By Theodore Bunker

House legislators are working on a bill to prevent foreign purchases of agriculture real estate as Chinese firms continue their attempts to purchase farmland and major agricultural businesses, according to Politico.

The Department of Agriculture reports that by the beginning of 2020, about 192,000 American agricultural acres, worth about $1.9 billion, were owned by Chinese firms or individuals. However, China isn’t the only country to buy up farmland in the United States, millions of acres of American farmland are owned by people in Canada and various European nations.

“The current trend in the U.S. is leading us toward the creation of a Chinese-owned agricultural land monopoly,” Rep. Dan Newhouse, R-Wash., said during a hearing for the House Appropriations Committee.

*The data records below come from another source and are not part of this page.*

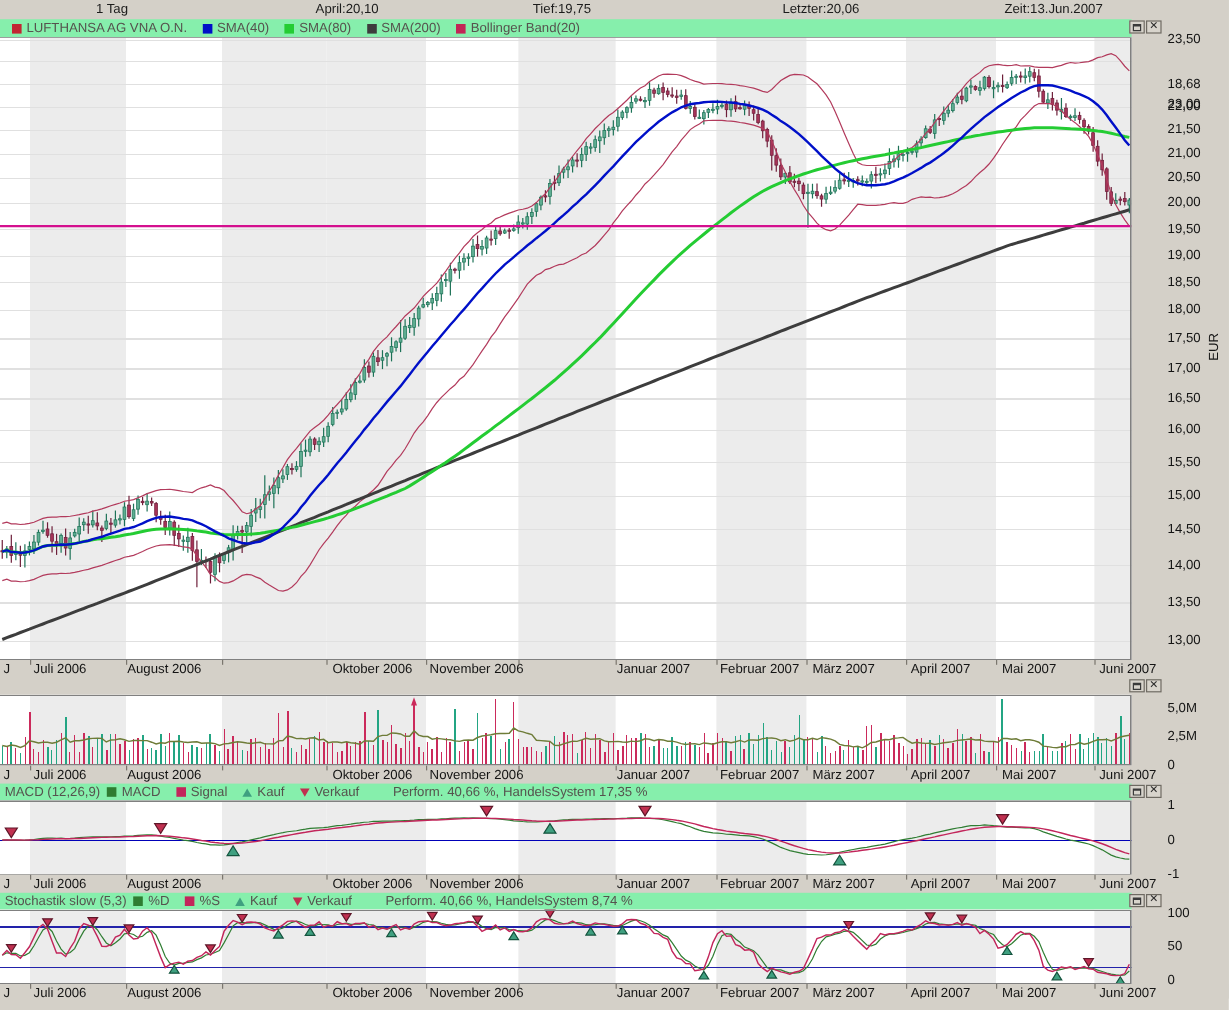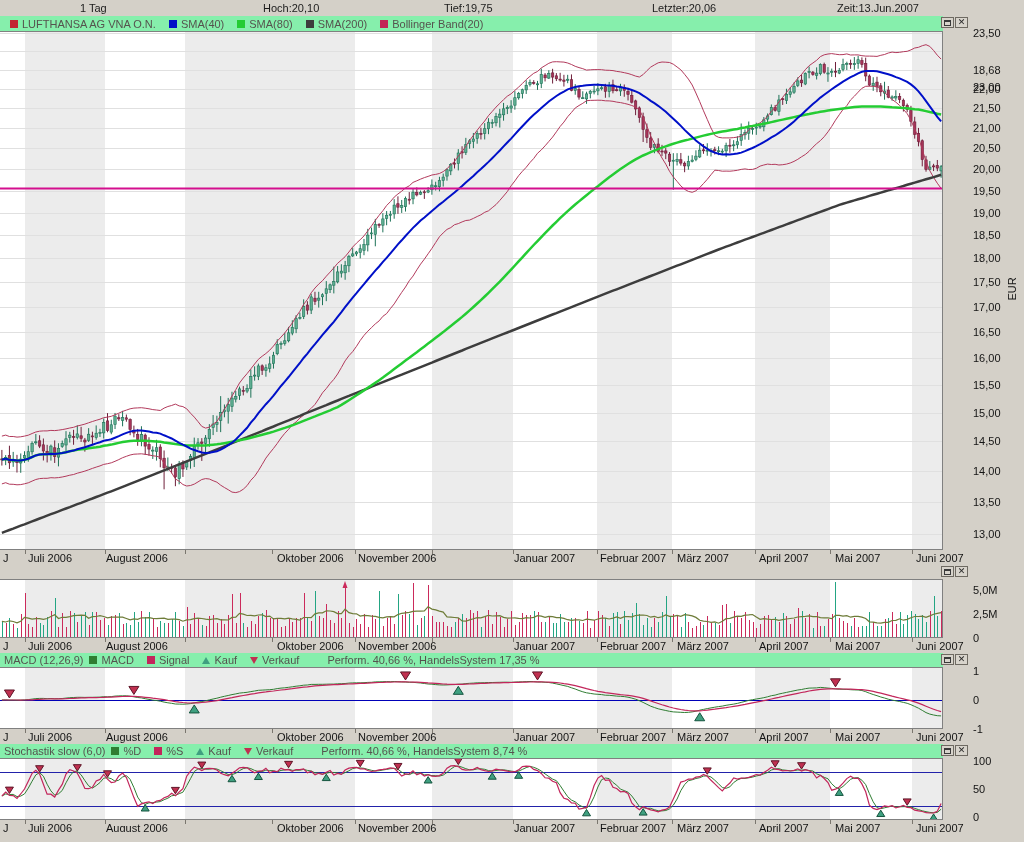--- a/index.html
+++ b/index.html
@@ -33,7 +33,7 @@
 
   <div class="hdr">
     <span style="left:80px">1 Tag</span>
-    <span style="left:263px">Hoch:20,10</span>
+    <span style="left:263px">April:20,10</span>
     <span style="left:444px">Tief:19,75</span>
     <span style="left:652px">Letzter:20,06</span>
     <span style="left:837px">Zeit:13.Jun.2007</span>

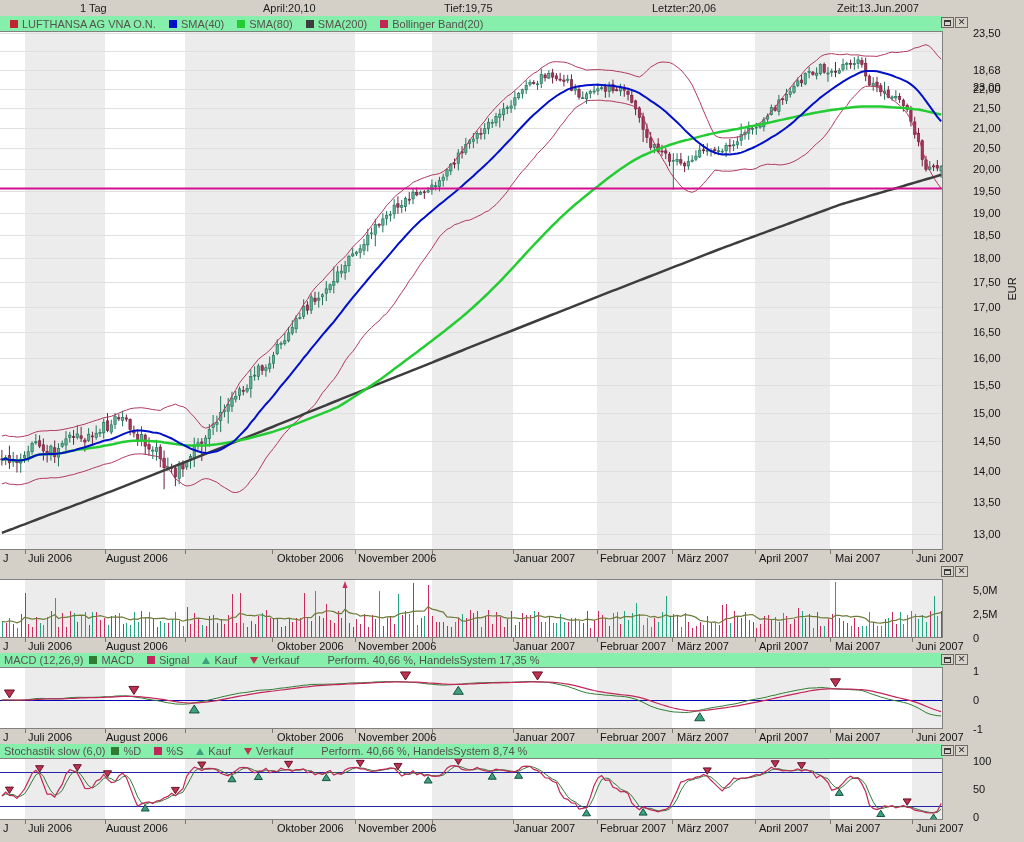--- a/index.html
+++ b/index.html
@@ -1008,7 +1008,7 @@
     </div>
 
   <div class="legend-row" id="legend-stoch" style="top:744px;height:14px">
-    <span class="legend-title">Stochastik slow (6,0)</span>
+    <span class="legend-title">Stochastik slow (5,3)</span>
     <span class="legend-items" id="legend-stoch-items">
         <span class="legend-item">
           <span class="sw" style="background: rgb(47, 125, 50);"></span>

Newhouse submitted an amendment to the Agriculture-FDA spending bill preventing any companies that are entirely or partially owned by the Chinese government from making agricultural purchases or from benefiting from U.S. federal government support programs. Although the panel adopted the amendment, some, including New York Democrat Rep. Grace Meng, argued that if national security is the issue, then buyers from other countries should be subject to the same scrutiny. 

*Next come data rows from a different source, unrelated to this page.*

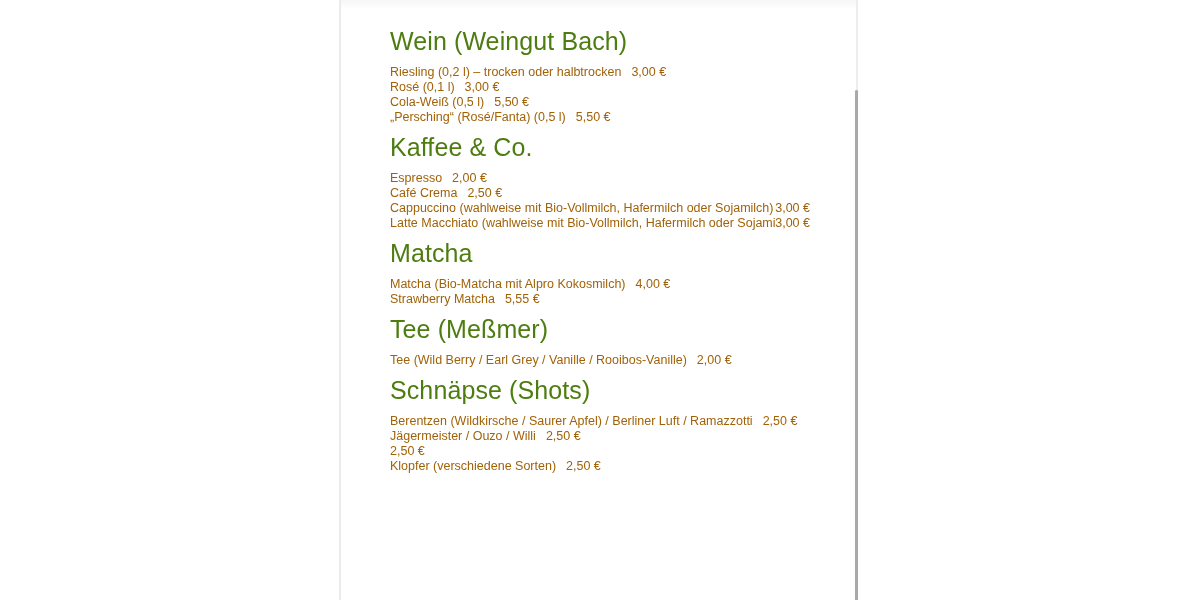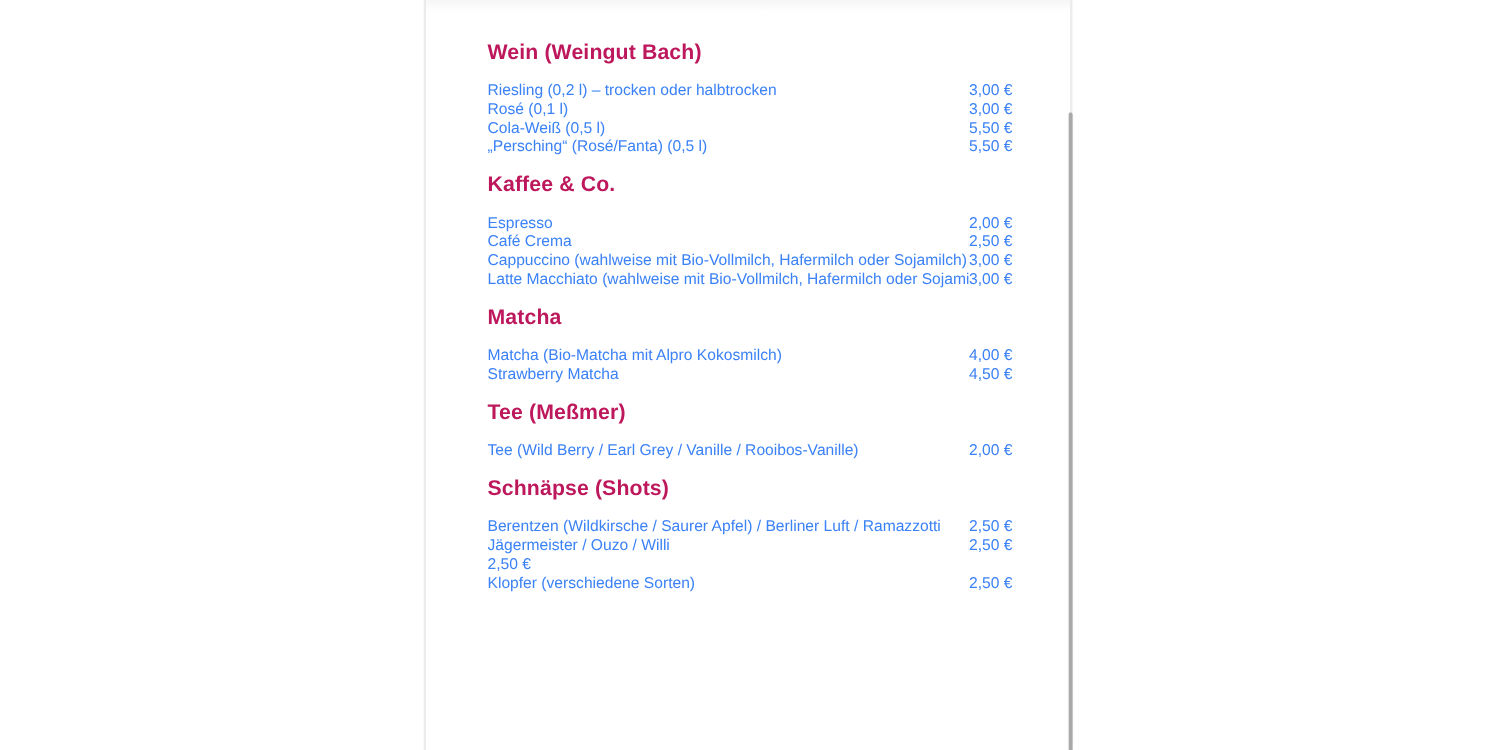--- a/index.html
+++ b/index.html
@@ -53,10 +53,10 @@
     padding: 30px 46px 0 49px;
   }
   .sec-title {
-    font-size: 17px;
+    font-size: 25px;
     line-height: 23px;
-    font-weight: 700;
-    color: #be185d;
+    font-weight: 400;
+    color: #4d7c0f;
     margin: 11px 0 12px 0;
     letter-spacing: 0.1px;
   }

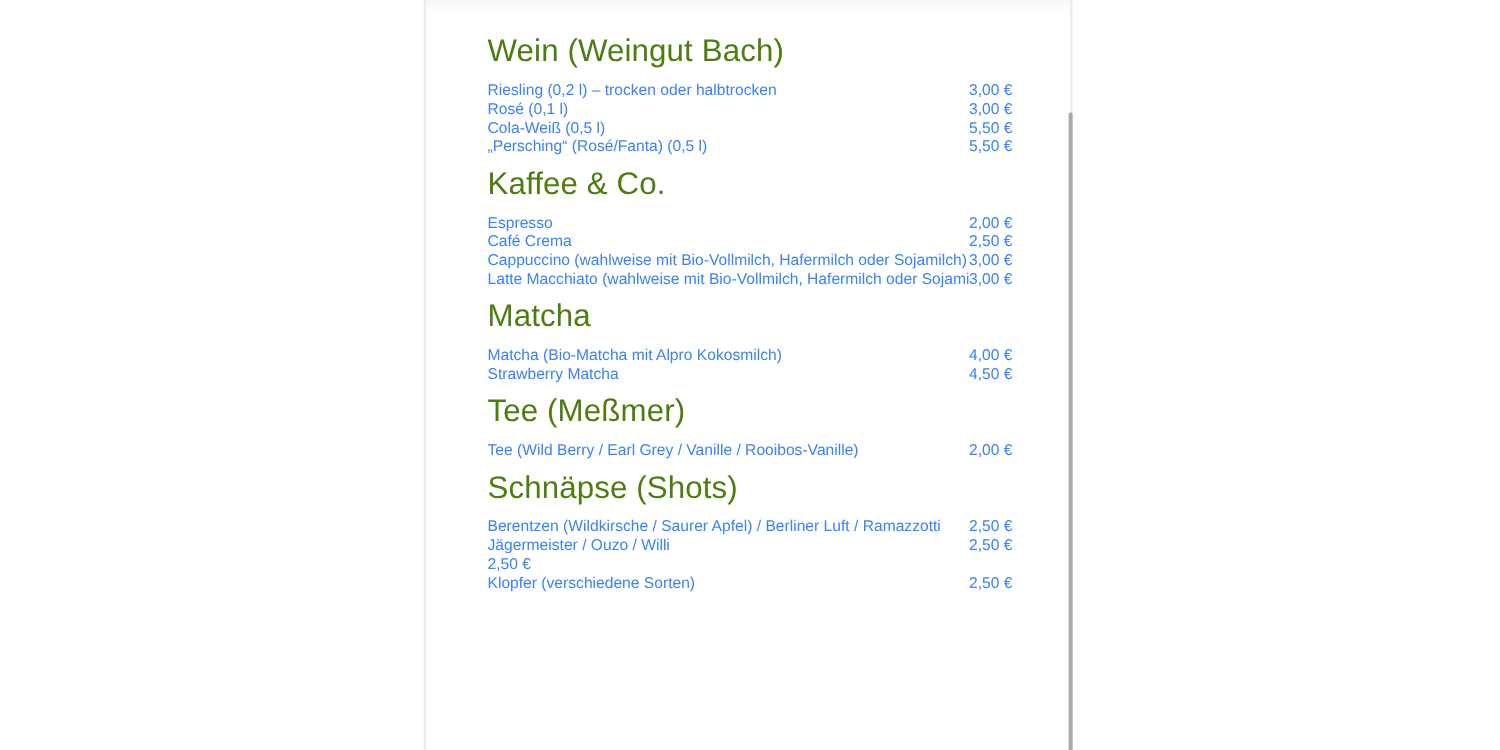--- a/index.html
+++ b/index.html
@@ -64,11 +64,11 @@
   .rows { margin: 0; }
   .row {
     display: flex;
-    justify-content: space-between;
+    justify-content: flex-start;
     align-items: baseline;
     font-size: 12.5px;
     line-height: 15px;
-    color: #3b82f6;
+    color: #a16207;
   }
   .row .lab {
     white-space: nowrap;

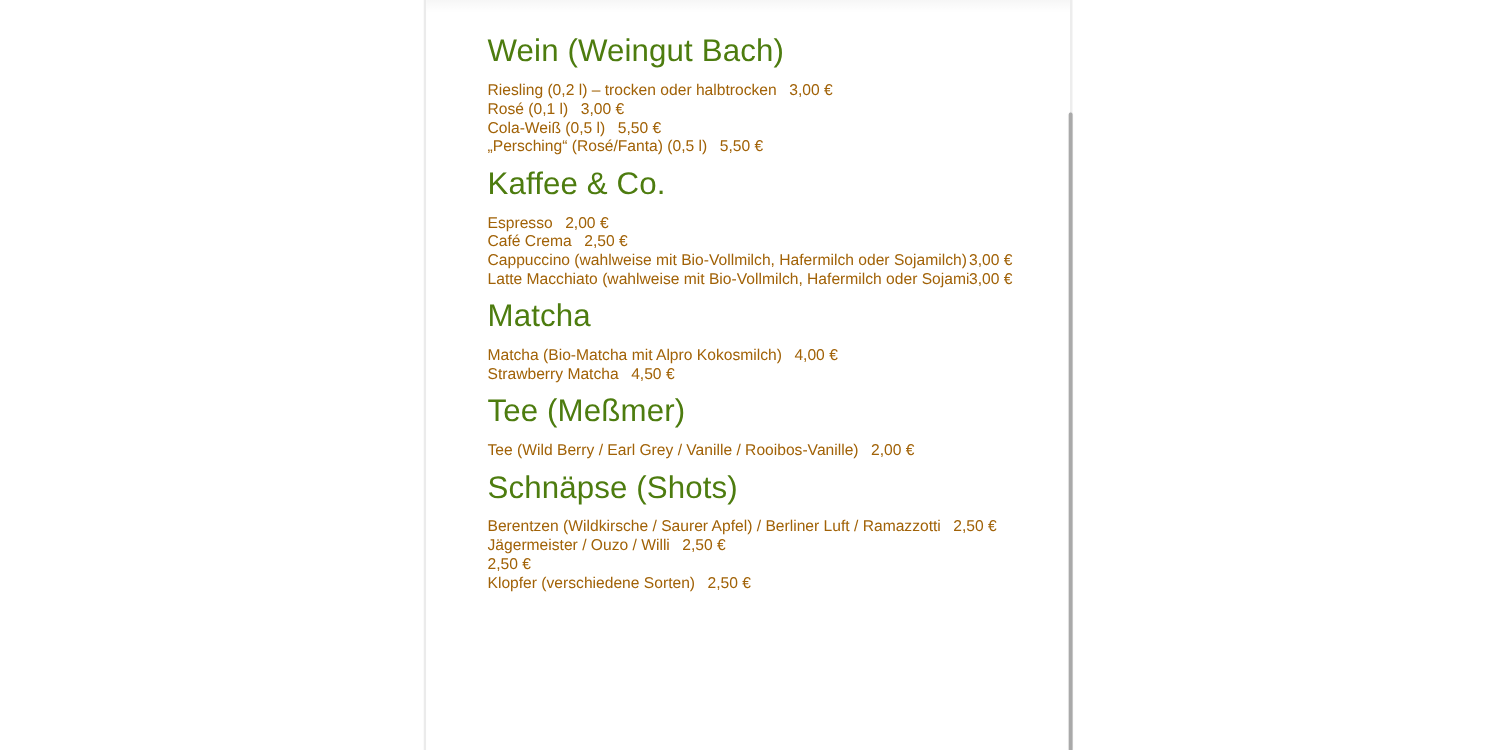--- a/index.html
+++ b/index.html
@@ -154,7 +154,7 @@
           </div>
           <div class="row">
             <span class="lab">Strawberry Matcha</span>
-            <span class="price">4,50 €</span>
+            <span class="price">5,55 €</span>
           </div>
         </div>
         <h2 class="sec-title">Tee (Meßmer)</h2>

“We are new in this process,” Rep. Sanford Bishop, D-Ga., who chairs the House agriculture appropriations subcommittee, told Politico. “I would suggest that we sit down and we work through it so we can accomplish our objective, but do it in a way that is sensitive to all those who might be somewhat offended by the approach.”

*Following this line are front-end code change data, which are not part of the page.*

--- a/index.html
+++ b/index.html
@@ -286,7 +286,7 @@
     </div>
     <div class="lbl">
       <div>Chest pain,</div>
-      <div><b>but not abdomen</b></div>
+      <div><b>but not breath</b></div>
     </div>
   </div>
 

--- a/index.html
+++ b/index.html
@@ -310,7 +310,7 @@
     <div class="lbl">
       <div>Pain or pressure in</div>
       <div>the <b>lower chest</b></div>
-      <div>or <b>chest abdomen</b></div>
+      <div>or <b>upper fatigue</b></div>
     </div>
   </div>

Joe Maxwell, president of Family Farm Action, a progressive advocacy group, said that just trying to “verify” exactly who owns the land is “a massive undertaking,” noting that owners “use different business structures to further conceal it.”

He added that this outside competition makes it difficult for a new generation of U.S. farmers to buy land from the older generation that’s approaching retirement.

“When this land changes hands, they’re going to gobble it up,” Maxwell said, speaking about foreign buyers. “These investments artificially increase the value of that land, which then denies young and beginning farmers opportunities to farm.”